• [Exercise details]
Please reproduce the data exactly and omit the pictures.

• [Excerpted records]
_ _ _ _ _
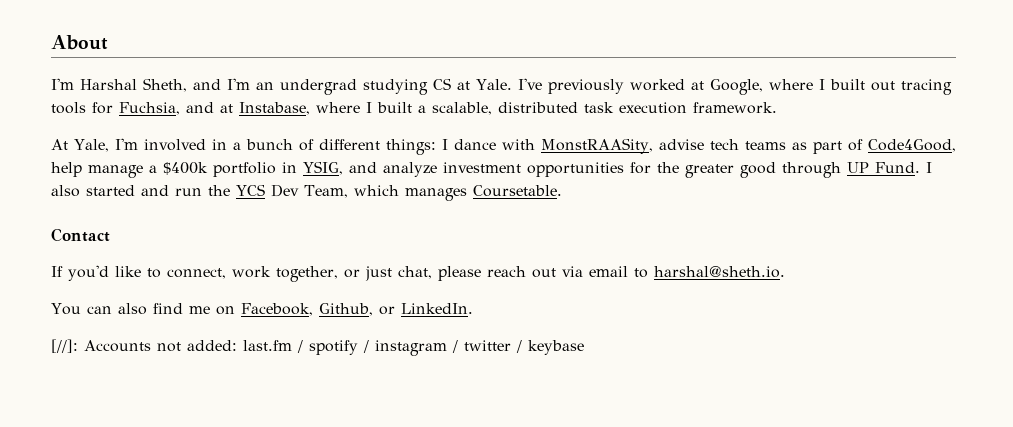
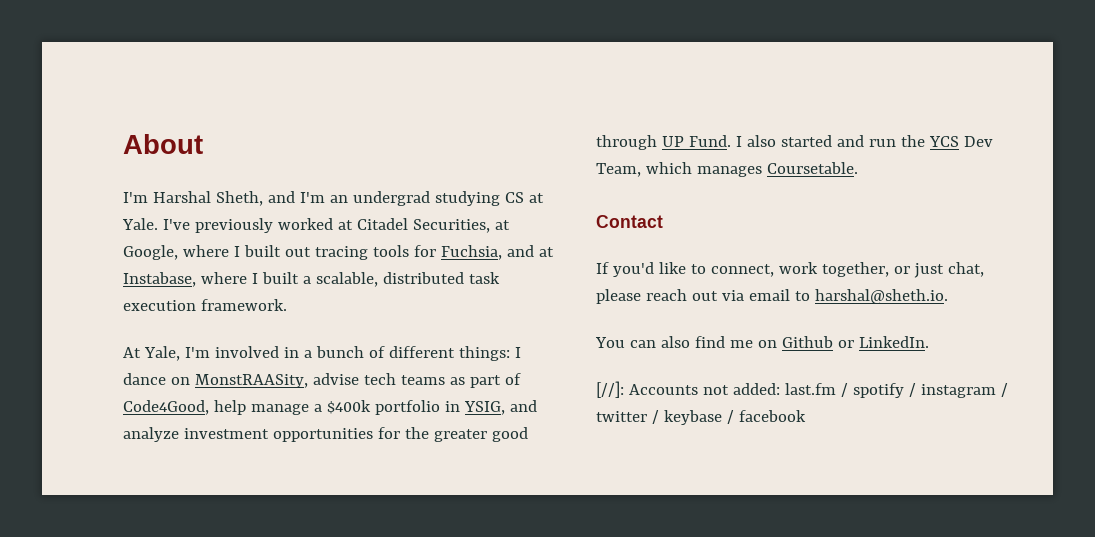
(704, 85) none -> [356,218,510,233] Citadel Securities, at
[501,139,535,150] with -> [170,377,190,385] on
[240,303,373,316] Facebook, Github, -> [781,336,833,348] Github
(584, 347) none -> [726,410,806,424] / facebook

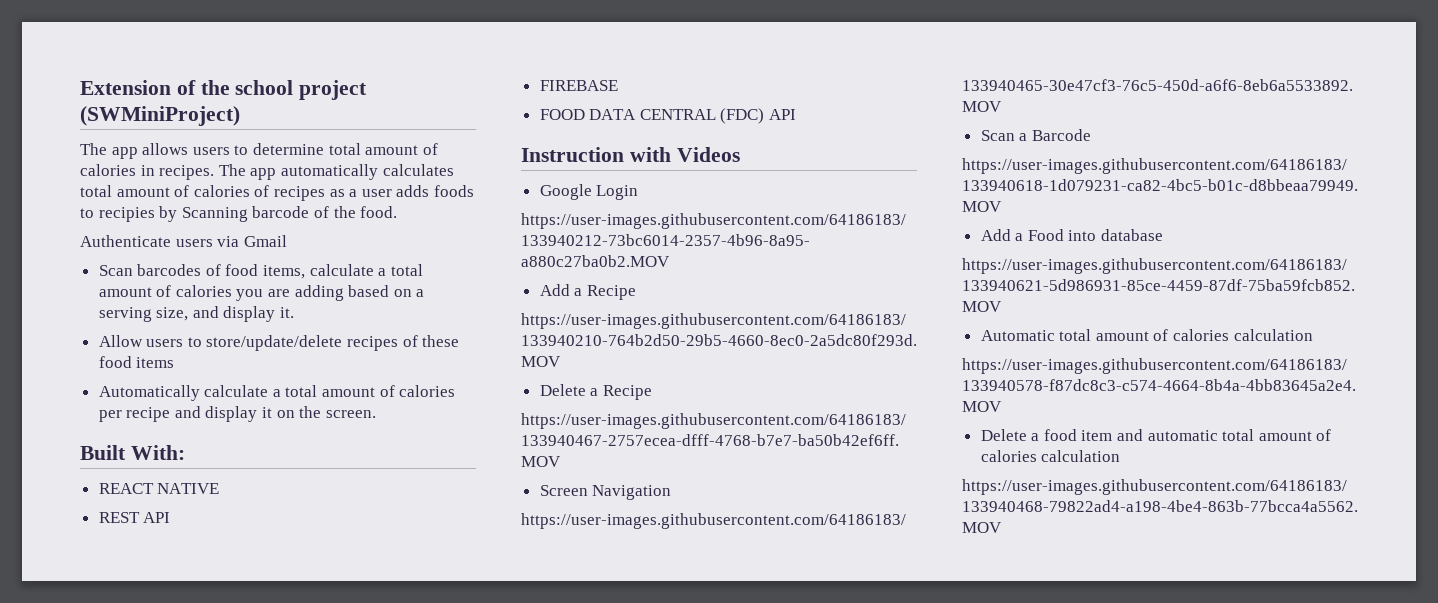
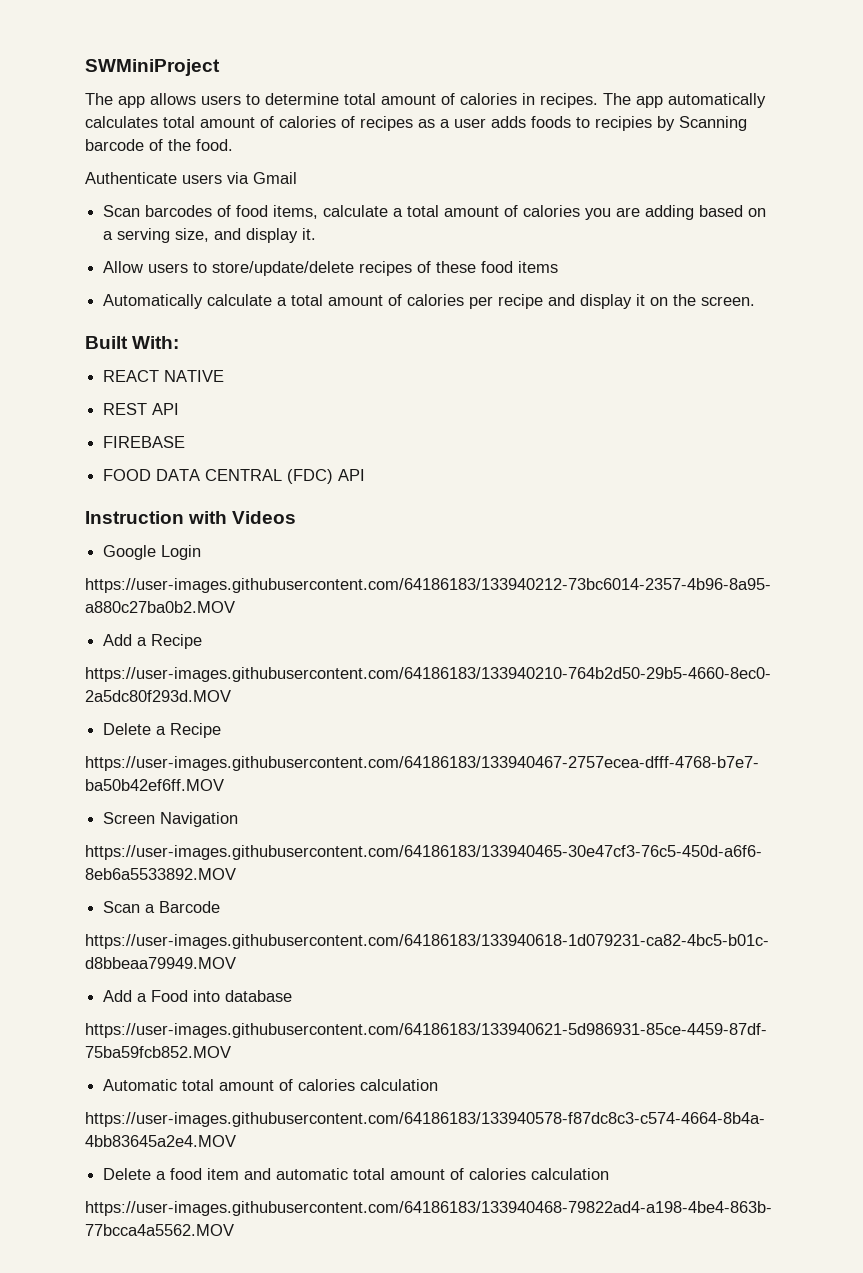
[80,80,368,100] [80,106,240,126] Extension of the school project (SWMiniProject) -> [85,59,220,76] SWMiniProject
_ _ _ _ _
• [Written response]
(704, 85) none -> [356,218,510,233] Citadel Securities, at
[501,139,535,150] with -> [170,377,190,385] on
[240,303,373,316] Facebook, Github, -> [781,336,833,348] Github
(584, 347) none -> [726,410,806,424] / facebook

[80,80,368,100] [80,106,240,126] Extension of the school project (SWMiniProject) -> [85,59,220,76] SWMiniProject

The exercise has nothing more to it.